Decedent, during the years 1935 through 1944, received $ 29,250 for services rendered as a trustee; and of this sum he received $ 22,500 in the year 1944. He claimed the benefit of section 107 (a) of the Internal Revenue Code (1939) on the ground that, if the gross compensation received were reduced by certain expenses claimed to be applicable to his services as trustee, the net compensation received in 1944 would be more than 80 per cent of his total net compensation for all years. The trust indenture provided that expenses of a trustee were reimbursable to him from the trust, and the trust assets were sufficient to permit such reimbursement. Held, that the benefits of section 107 (a) are not available for the reasons that (1) section 107 provides for allocation of compensation included in the "gross income" without making provision for any deduction of expenses; (2) the expenses claimed were not those of the decedent, but rather reimbursable advances on behalf of the trust for which deductions are not allowable, and (3) in any event, the deductibility of the claimed expenses has not been established.

Thomas L. Wentling, Esq., for the petitioner.
Edward L. Cobb, Esq., for the respondent.
Pierce, Judge.

PIERCE

*16 Respondent determined a deficiency in the income tax of W. P. McJunkin, deceased, for the taxable year 1944 in the amount of $ 6,663.67.

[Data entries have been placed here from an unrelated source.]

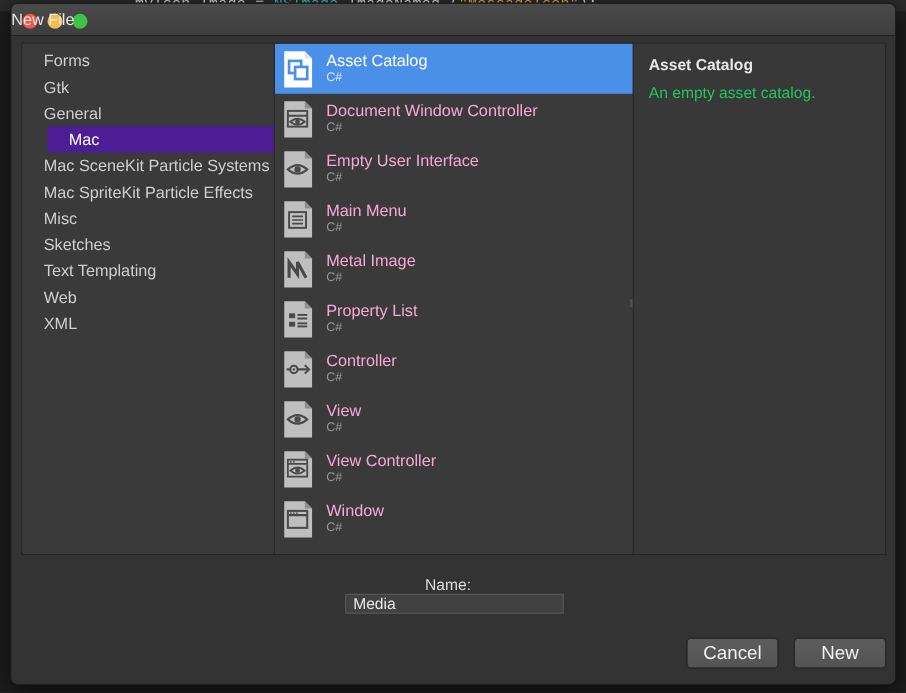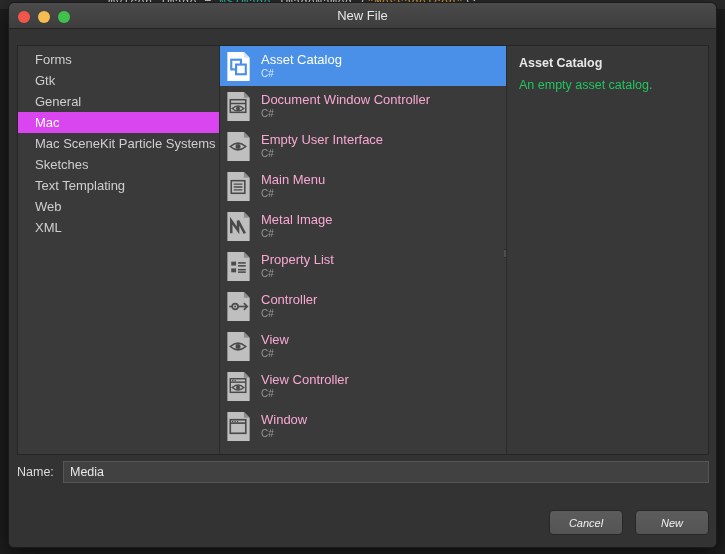"New File" #window-title { text-align: center -> left }
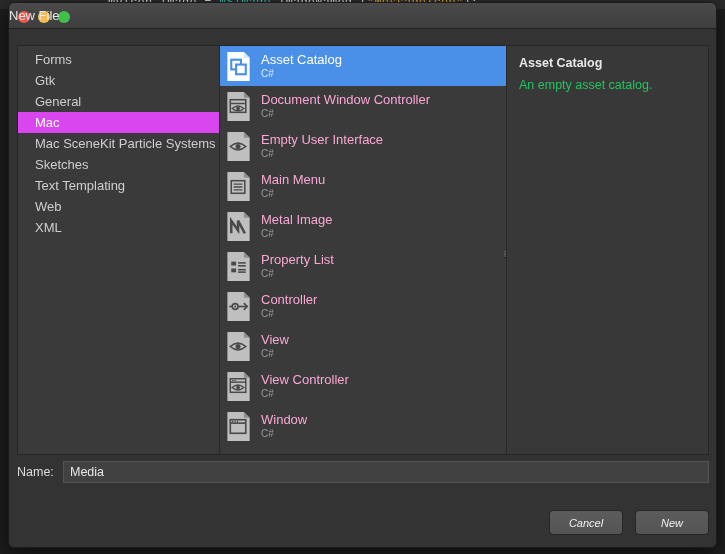"Forms" #panes { top: 16px -> 5px }
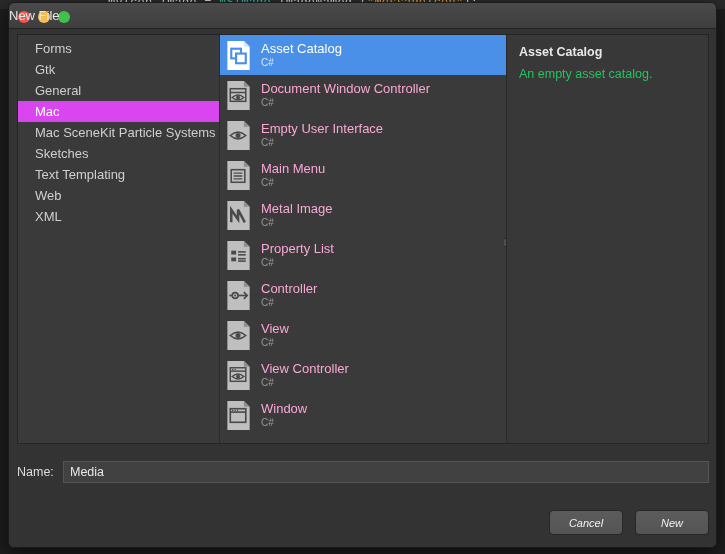"Mac" .cat-item.selected { background: #d946ef -> #4c1d95; margin-left: none -> 20px }
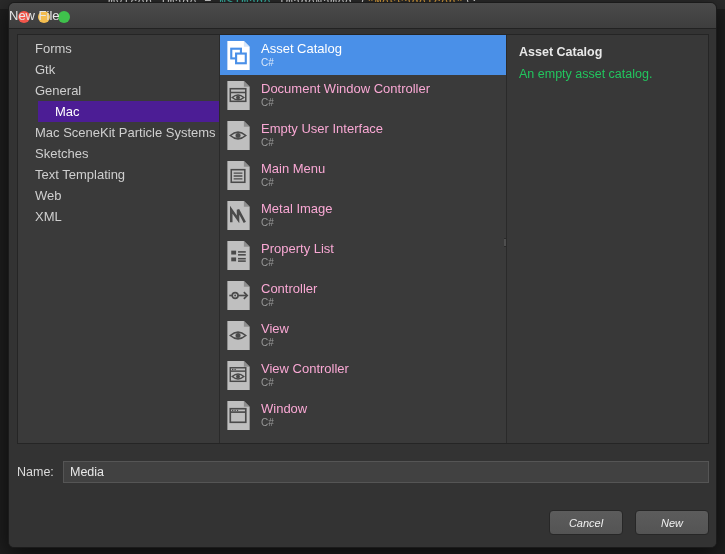"Mac SpriteKit Particle Effects" div.cat-item { html: none -> <div><span>Mac SpriteKit Particle Effects</span></div> }
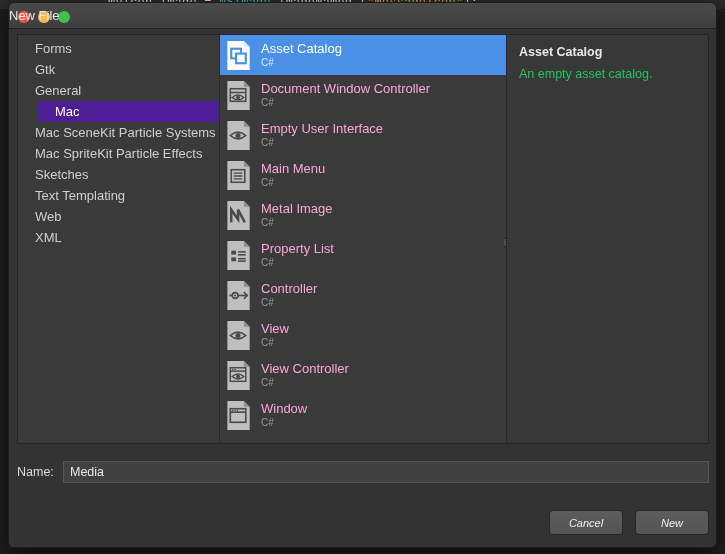"Misc" div.cat-item { html: none -> <div><span>Misc</span></div> }
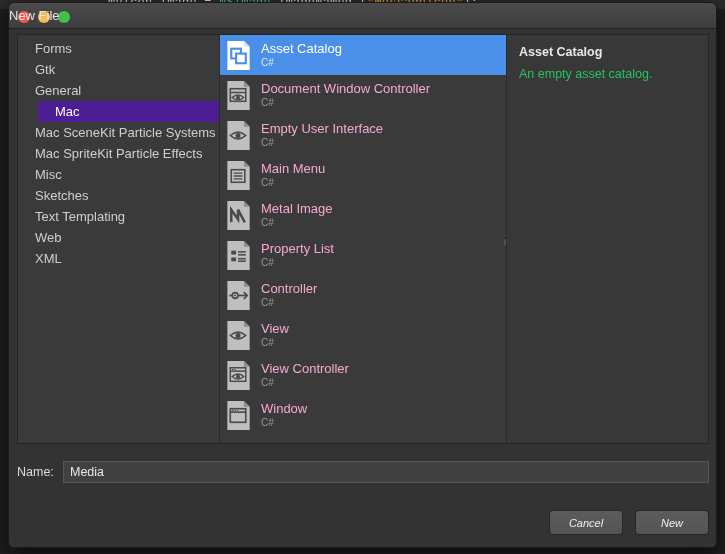"Name:" #name-row { flex-direction: none -> column }
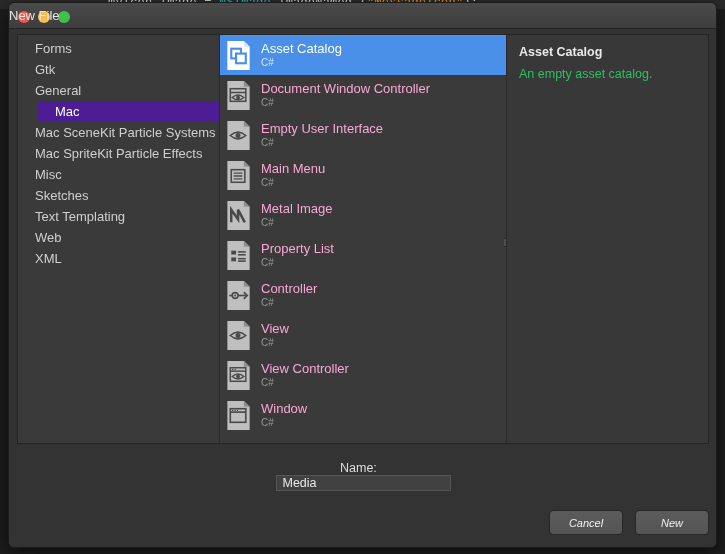"Cancel" .dlg-btn { font-size: 11px -> 15px; font-style: italic -> none }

The issue for decision is whether the compensation which the decedent received in the year 1944 for services rendered by him as a trustee constituted at least 80 per cent of the total compensation which he received for such services over a period of approximately 10 years, so as to make available the benefits of section 107 (a) of the Internal Revenue Code (1939). 1

*83 *17 FINDINGS OF FACT.

Certain facts have been stipulated. We adopt the stipulation as part of our findings of fact, and incorporate it herein by reference.

W. P. McJunkin died a resident of Sewickley, Pennsylvania, on January 12, 1950. Fidelity Trust Company is the duly appointed, qualified, and acting executor of his last will. The return of the decedent for the calendar year 1944 was filed with the collector of internal revenue for the twenty-third district of Pennsylvania.

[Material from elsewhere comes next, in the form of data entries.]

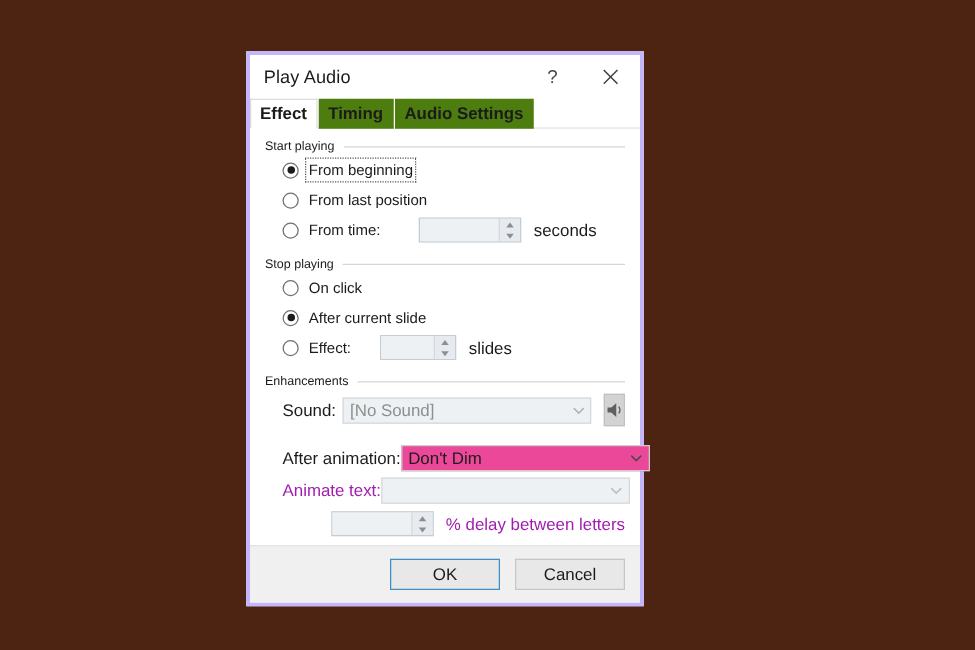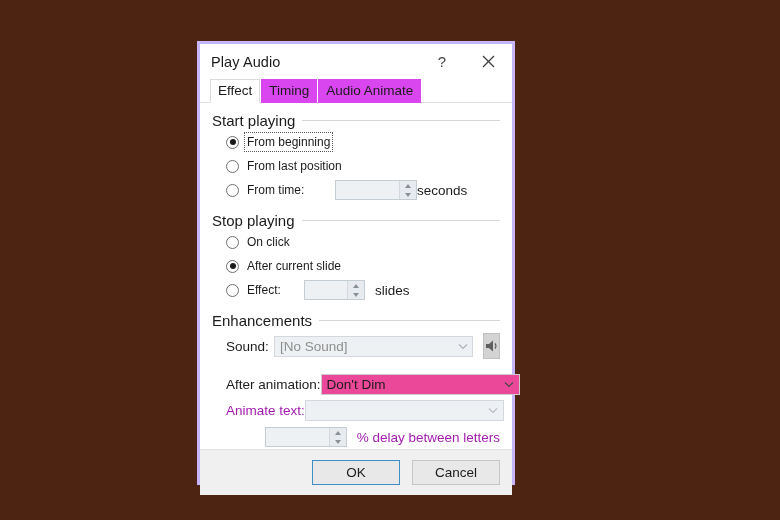"Effect" #tabstrip { font-weight: none -> bold; padding-left: 10px -> none }
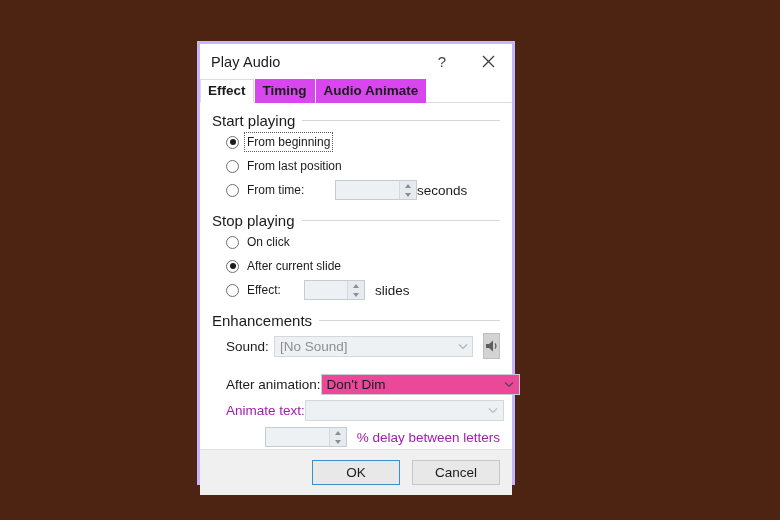"Timing" .tab { background: #d946ef -> #4d7c0f }
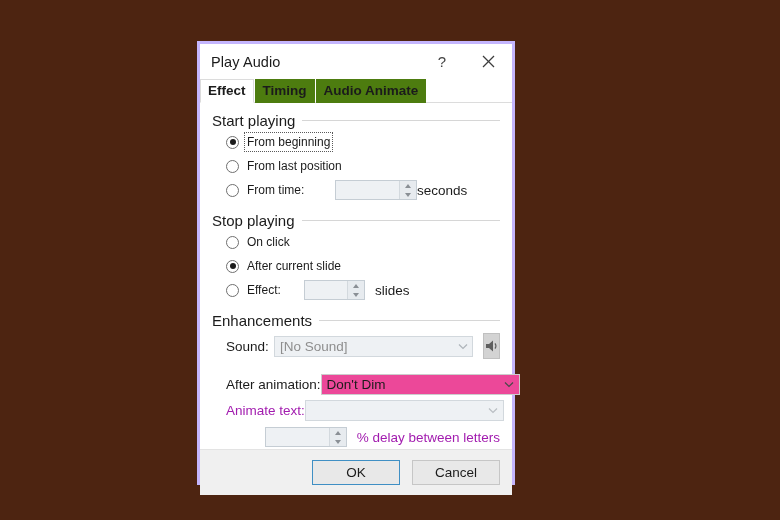"Audio Animate" div.tab { text: Animate -> Settings }
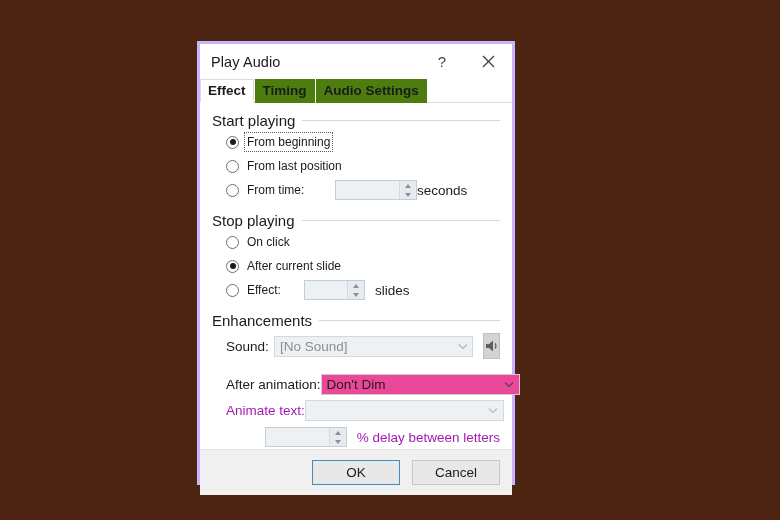"Start playing" .group-header { font-size: 15px -> 10px }
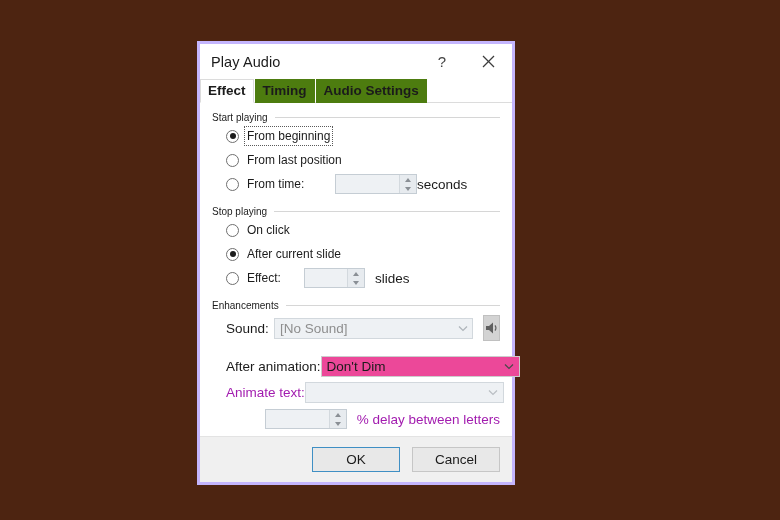"seconds" span.plain-label { margin-left: none -> 10px }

The decedent and one Patton were, at all times here material, partners in carrying on an investment banking business, under the firm name of McJunkin, Patton & Co. Their offices were in Pittsburgh, Pennsylvania. Profits and losses of the firm were divided equally between the partners.

In 1934 an involuntary petition in bankruptcy was filed against the Pittsburgh Water Heater Company, Pittsburgh, Pennsylvania, in the United States District Court for the Western District of Pennsylvania. The bondholders protective committee petitioned the court for leave to file a plan of reorganization. Pursuant to such plan the permanent trustee, by an indenture of trust dated March 28, 1935, conveyed to the decedent*84 and two other individuals, as trustees, certain assets of the bankrupt company, including the entire capital stock of two subsidiary companies, Allegheny Garbage Company and the Pittsburgh Melting Company, which had been pledged under the bond indenture. The decedent thereafter acted as a trustee until the trust was terminated on December 31, 1944.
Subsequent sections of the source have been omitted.